(Web page edit records)
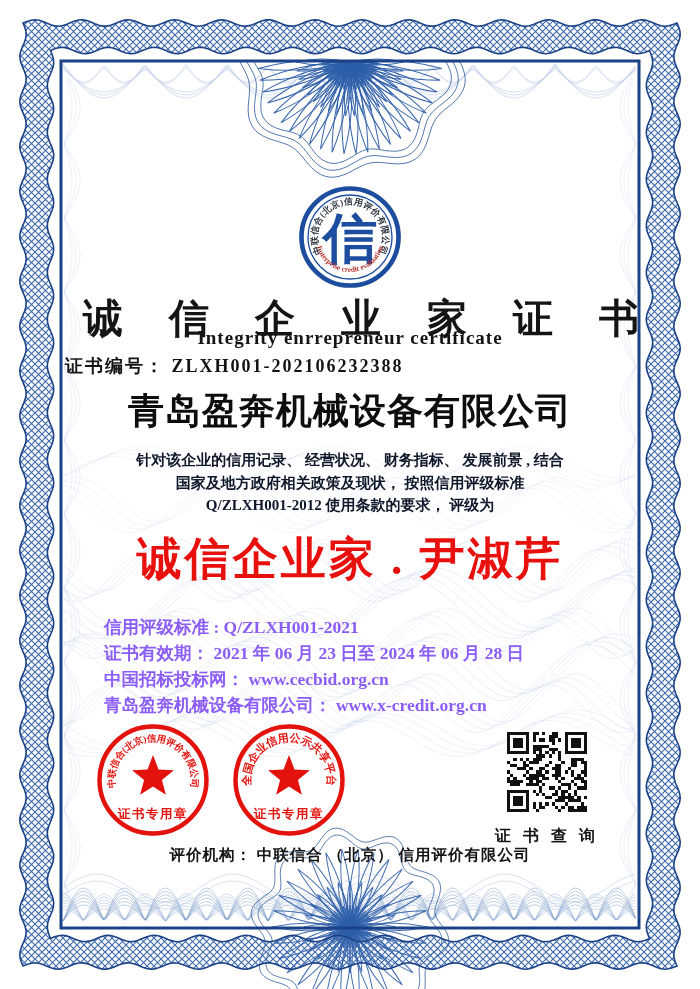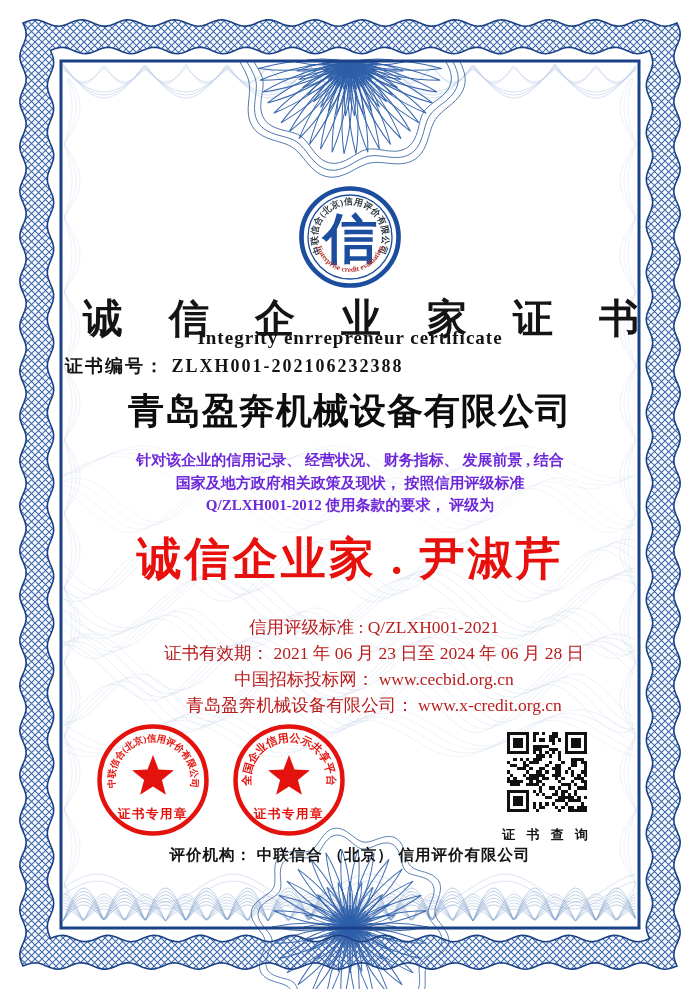--- a/index.html
+++ b/index.html
@@ -25,37 +25,37 @@
   .certno{
     position:absolute;left:65px;top:354px;width:570px;
     text-align:left;font-size:18px;font-weight:700;color:#141414;letter-spacing:2px;
   }
   .company{
     position:absolute;left:65px;top:387px;width:570px;
     text-align:center;font-size:36px;font-weight:700;color:#0d0d0d;letter-spacing:1px;white-space:nowrap;
   }
   .body-text{
     position:absolute;left:65px;top:449px;width:570px;
-    text-align:center;font-size:15px;font-weight:700;color:#6d28d9;line-height:22.5px;
+    text-align:center;font-size:15px;font-weight:700;color:#0f172a;line-height:22.5px;
   }
   .award{
     position:absolute;left:65px;top:529px;width:570px;
     text-align:center;font-size:45px;font-weight:700;color:#e8100c;letter-spacing:3px;white-space:nowrap;
   }
   .details{
     position:absolute;left:104px;top:614px;width:540px;
-    text-align:center;font-size:17.5px;font-weight:400;color:#b91c1c;line-height:26px;
+    text-align:left;font-size:17.5px;font-weight:700;color:#8b5cf6;line-height:26px;
   }
   .seal{position:absolute;top:722px;width:116px;height:116px;}
   .seal1{left:95px;}
   .seal2{left:231px;}
   #qr{position:absolute;left:507px;top:732px;width:80px;height:80px;}
   .qr-label{
     position:absolute;left:487px;top:826px;width:120px;
-    text-align:center;font-size:13px;font-weight:700;color:#141414;letter-spacing:4px;
+    text-align:center;font-size:16px;font-weight:700;color:#141414;letter-spacing:4px;
   }
   .footer{
     position:absolute;left:65px;top:845px;width:570px;
     text-align:center;font-size:15.5px;font-weight:700;color:#141414;letter-spacing:1px;
   }
   .logo-top-arc{font-size:9.5px;font-weight:700;fill:#2d3440;letter-spacing:.4px;}
   .logo-bot-arc{font-size:8px;font-weight:700;fill:#b5342f;}
   .logo-char{font-size:58px;font-weight:700;fill:#1d4d9e;}
   .seal-arc{font-weight:700;fill:#e3120d;}
   .seal-bottom{font-size:12.5px;font-weight:700;fill:#e3120d;letter-spacing:1.5px;}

#### [Action item]
For each line above that includes the word "nowrap", make a copy of that line.

#### [Task answer]
     text-align:center;font-size:36px;font-weight:700;color:#0d0d0d;letter-spacing:1px;white-space:nowrap;
     text-align:center;font-size:45px;font-weight:700;color:#e8100c;letter-spacing:3px;white-space:nowrap;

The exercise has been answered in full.